[Stored entries]
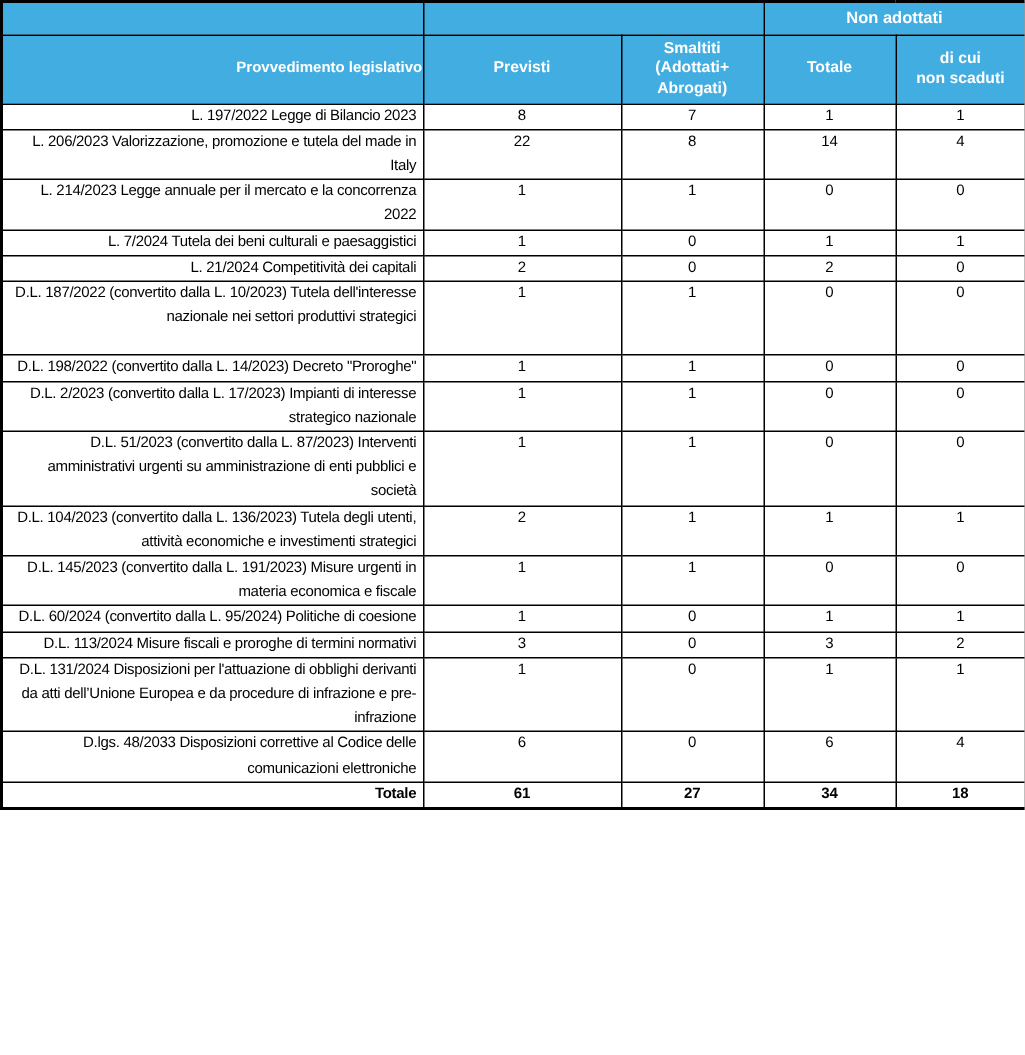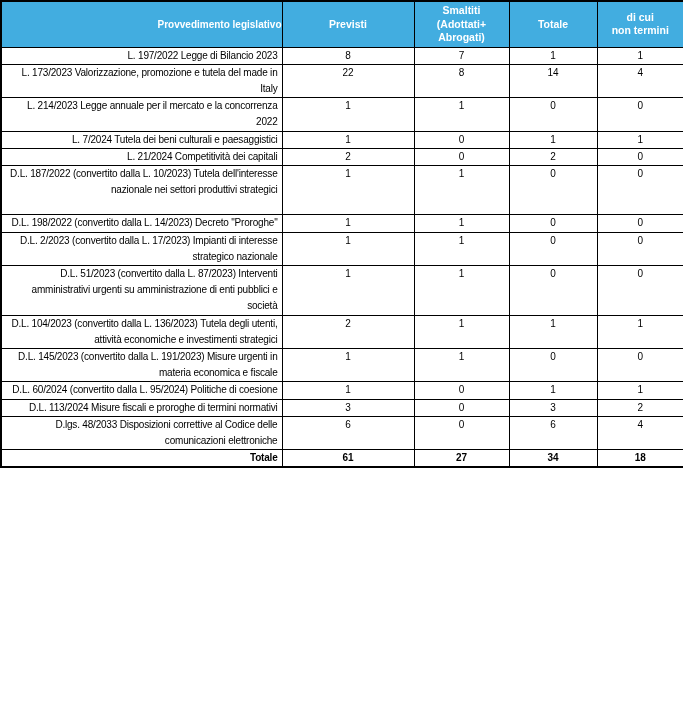--- a/index.html
+++ b/index.html
@@ -50,41 +50,46 @@
 
 <table>
   <colgroup>
     <col style="width:281px">
     <col style="width:132px">
     <col style="width:95px">
     <col style="width:88px">
     <col style="width:87px">
   </colgroup>
   <thead>
+    <tr class="h1">
+      <th></th>
+      <th colspan="2"></th>
+      <th colspan="2">Non adottati</th>
+    </tr>
     <tr class="h2">
       <th class="label-head">Provvedimento legislativo</th>
       <th>Previsti</th>
       <th>Smaltiti
 (Adottati+
 Abrogati)</th>
       <th>Totale</th>
       <th>di cui
-non termini</th>
+non scaduti</th>
     </tr>
   </thead>
   <tbody id="table-body">
       <tr>
         <td class="label-cell">L. 197/2022 Legge di Bilancio 2023</td>
         <td class="num-cell">8</td>
         <td class="num-cell">7</td>
         <td class="num-cell">1</td>
         <td class="num-cell">1</td>
       </tr>
       <tr>
-        <td class="label-cell">L. 173/2023 Valorizzazione, promozione e tutela del made in Italy</td>
+        <td class="label-cell">L. 206/2023 Valorizzazione, promozione e tutela del made in Italy</td>
         <td class="num-cell">22</td>
         <td class="num-cell">8</td>
         <td class="num-cell">14</td>
         <td class="num-cell">4</td>
       </tr>
       <tr>
         <td class="label-cell">L. 214/2023 Legge annuale per il mercato e la concorrenza 2022</td>
         <td class="num-cell">1</td>
         <td class="num-cell">1</td>
         <td class="num-cell">0</td>
@@ -154,20 +159,27 @@
         <td class="num-cell">1</td>
       </tr>
       <tr>
         <td class="label-cell">D.L. 113/2024 Misure fiscali e proroghe di termini normativi</td>
         <td class="num-cell">3</td>
         <td class="num-cell">0</td>
         <td class="num-cell">3</td>
         <td class="num-cell">2</td>
       </tr>
       <tr>
+        <td class="label-cell">D.L. 131/2024 Disposizioni per l'attuazione di obblighi derivanti da atti dell’Unione Europea e da procedure di infrazione e pre-infrazione</td>
+        <td class="num-cell">1</td>
+        <td class="num-cell">0</td>
+        <td class="num-cell">1</td>
+        <td class="num-cell">1</td>
+      </tr>
+      <tr>
         <td class="label-cell">D.lgs. 48/2033 Disposizioni correttive al Codice delle comunicazioni elettroniche</td>
         <td class="num-cell">6</td>
         <td class="num-cell">0</td>
         <td class="num-cell">6</td>
         <td class="num-cell">4</td>
       </tr>
     </tbody>
   <tfoot>
     <tr>
       <td class="label-cell">Totale</td>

Instructions to follow: Make an exact copy of every entry above, but keep the pictures out of it.

Solution to the problem:
--- a/index.html
+++ b/index.html
@@ -50,41 +50,46 @@
 
 <table>
   <colgroup>
     <col style="width:281px">
     <col style="width:132px">
     <col style="width:95px">
     <col style="width:88px">
     <col style="width:87px">
   </colgroup>
   <thead>
+    <tr class="h1">
+      <th></th>
+      <th colspan="2"></th>
+      <th colspan="2">Non adottati</th>
+    </tr>
     <tr class="h2">
       <th class="label-head">Provvedimento legislativo</th>
       <th>Previsti</th>
       <th>Smaltiti
 (Adottati+
 Abrogati)</th>
       <th>Totale</th>
       <th>di cui
-non termini</th>
+non scaduti</th>
     </tr>
   </thead>
   <tbody id="table-body">
       <tr>
         <td class="label-cell">L. 197/2022 Legge di Bilancio 2023</td>
         <td class="num-cell">8</td>
         <td class="num-cell">7</td>
         <td class="num-cell">1</td>
         <td class="num-cell">1</td>
       </tr>
       <tr>
-        <td class="label-cell">L. 173/2023 Valorizzazione, promozione e tutela del made in Italy</td>
+        <td class="label-cell">L. 206/2023 Valorizzazione, promozione e tutela del made in Italy</td>
         <td class="num-cell">22</td>
         <td class="num-cell">8</td>
         <td class="num-cell">14</td>
         <td class="num-cell">4</td>
       </tr>
       <tr>
         <td class="label-cell">L. 214/2023 Legge annuale per il mercato e la concorrenza 2022</td>
         <td class="num-cell">1</td>
         <td class="num-cell">1</td>
         <td class="num-cell">0</td>
@@ -154,20 +159,27 @@
         <td class="num-cell">1</td>
       </tr>
       <tr>
         <td class="label-cell">D.L. 113/2024 Misure fiscali e proroghe di termini normativi</td>
         <td class="num-cell">3</td>
         <td class="num-cell">0</td>
         <td class="num-cell">3</td>
         <td class="num-cell">2</td>
       </tr>
       <tr>
+        <td class="label-cell">D.L. 131/2024 Disposizioni per l'attuazione di obblighi derivanti da atti dell’Unione Europea e da procedure di infrazione e pre-infrazione</td>
+        <td class="num-cell">1</td>
+        <td class="num-cell">0</td>
+        <td class="num-cell">1</td>
+        <td class="num-cell">1</td>
+      </tr>
+      <tr>
         <td class="label-cell">D.lgs. 48/2033 Disposizioni correttive al Codice delle comunicazioni elettroniche</td>
         <td class="num-cell">6</td>
         <td class="num-cell">0</td>
         <td class="num-cell">6</td>
         <td class="num-cell">4</td>
       </tr>
     </tbody>
   <tfoot>
     <tr>
       <td class="label-cell">Totale</td>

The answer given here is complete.